Opinión

Ruidosis

Hay días en los que recuerdo a los anacoretas de la antigüedad y me espanta o deseo su espejo. Envidio la soledad y el silencio dónde buscaban a los dioses de sus religiones. Envidio la paz pero no el castigo al que sometían, o decían imponer, a sus cuerpos. Nunca alcancé a justificar si aquellas locuras solitarias serían consecuencia de algún tipo de masoquismo sicológico. Quizás porque presupongo que en el pasado remoto los humanos, al margen de las guerras habituales, podían vivir con tranquilidad en el silencio de las aldeas y pequeñas ciudades sin aislarse. El aislamiento y las cuarentenas por mor del COVID 19, la obligada soledad, han traído a mi casa el ejemplo del espíritu de aquellos ascetas con harta frecuencia. Quizás sea un espejismo, porque en ningún momento he conseguido la tranquilidad deseada. Nuestra convivencia es otra y el ruido el fenómeno que todo lo puede, me he dicho.

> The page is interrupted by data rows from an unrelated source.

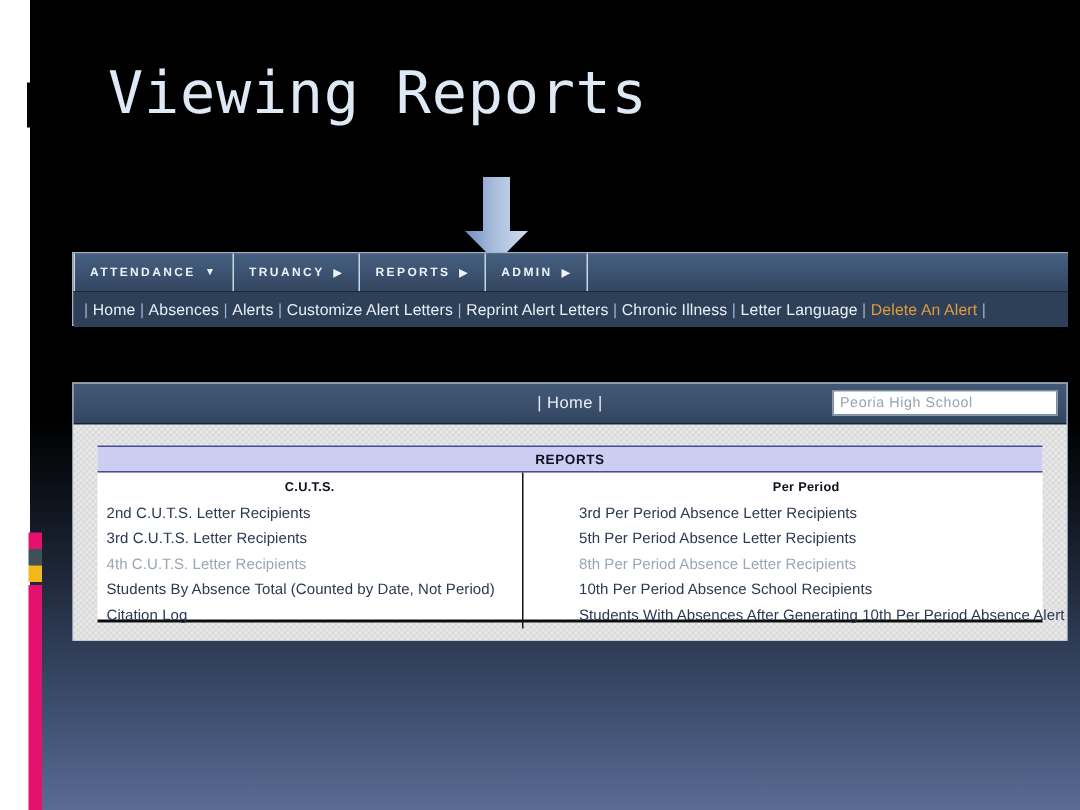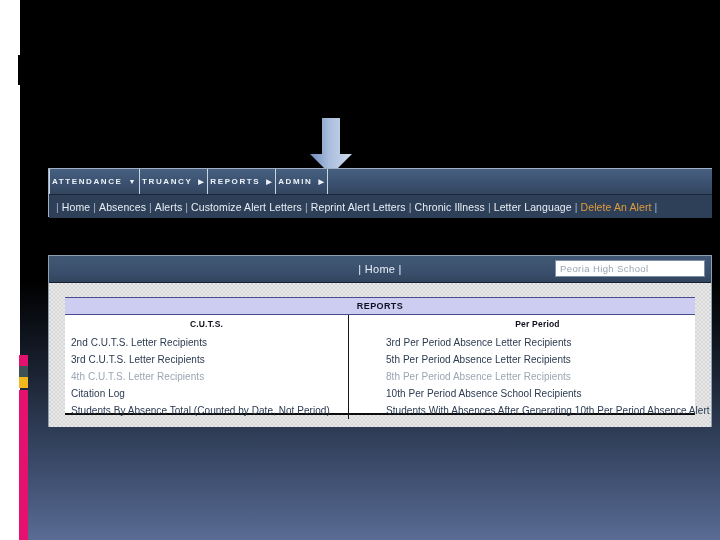"Viewing Reports" div.slide-title { html: none -> <div>Viewing Reports</div> }
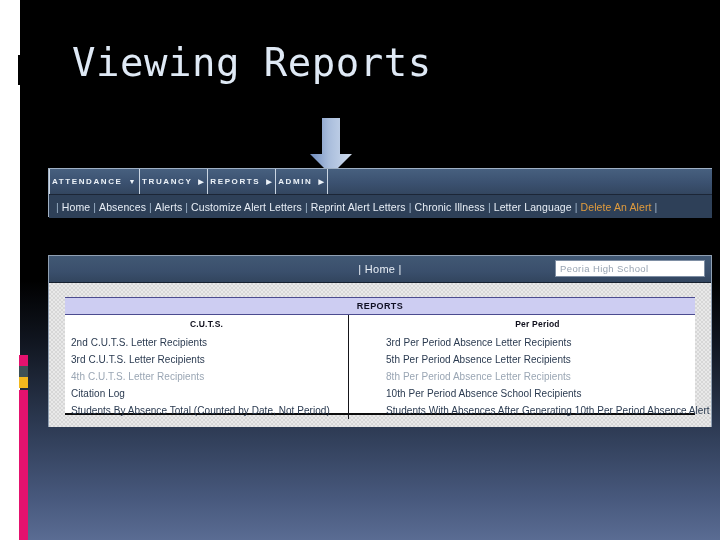"ATTENDANCE" .menu-item { padding: 0 2px -> 0 10px }
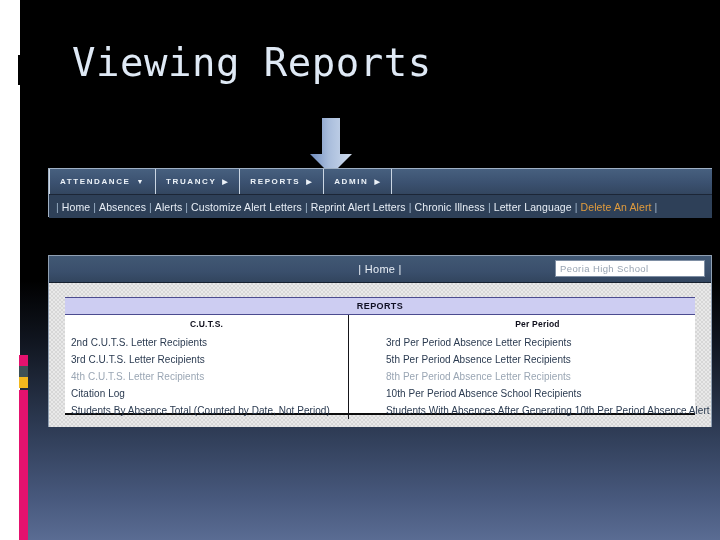"Citation Log" div { order: before "Students By Absence Total (Counted" -> after "Students By Absence Total (Counted" }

Me temo que sea imposible escapar del escándalo que nos rodea. No sé si estamos en el punto de hacer balance de la pandemia, ahora que decae el temor a las cifras de contaminados o muertos y se propaga la euforia por los números de vacunas dispensadas. De la pelea por vencer al virus, hemos saltado sin transición a la exaltación de los problemas mentales generados por los aislamientos. A la agorafobia por la pérdida de las costumbres socializadoras. Al miedo a la ruina empresarial o a la pérdida del puesto de trabajo. No puedo saber cómo acababan los eremitas del pasado, si locos de atar, visitando al brujo de la tribu, o felices de haber encontrado al Dios de sus sueños. Nosotros hacemos cola pidiendo número para la sicóloga o el siquiatra. Hay días en los que tengo ganas de escapar a no sé dónde. Y entonces descubro que no soy el único dispuesto a colocarse en la línea de salida. Pero ni estoy deprimido, ni padezco agorafobia, ni albergo temores infundados, ni abomino de mis amistades… pero he descubierto la insoportable presión que ejercen sobre mí los ruidos mediáticos. Las voces radiofónicas, las discusiones televisadas, los impactos de las redes por las que navego, los titulares impresos, las llamadas telefónicas… Todo aquello, que creía compañía y ventanas abiertas al mundo durante los aislamientos, se ha convertido en hachas amenazantes de verdugos furtivos.
He probado a silenciar todo durante unos días, a convertirme en ermitaño dentro de mi hogar. Tengo la fortuna de, sin estar alejado de la población, ver y pisar la naturaleza a dos pasos. Contemplo los juegos de los gorriones en el alfeizar de mi ventana. Observo a las pegas y los vencejos saltando por las ramas de los árboles. Cuento las palomas en los aleros de los tejados… Y, contra mi ensoñación, he descubierto como el silencio explota en mi pecho y rompe las venas de mi cerebro. Enseguida he comprendido que me faltaba la morfina informativa, la necesidad de estar inmerso en las ondas expansivas de la actualidad. Esa quimera de formar parte del engranaje que hemos confundido con la vida.
Como un poseso corrí por las habitaciones conectando todos los instrumentos emisores. Desconocía el número de ellos. Televisores, aparatos de radio, ordenadores, reproductores de CDs, de discos de vinilo… Y me he enfrascado en las discusiones de las tertulias políticas, en las absurdas polémicas que pretenden cambiar el mundo y alcanzan la vida de una mosca. He querido gozar de éxitos musicales que duran una mañana… He comprobado en mi piel que somos ruido. ¡Déjense de farrapos de gaitas! Nuestra enfermedad post pandemia, diga el CIS lo que diga, se llama ruidosis y es adictiva.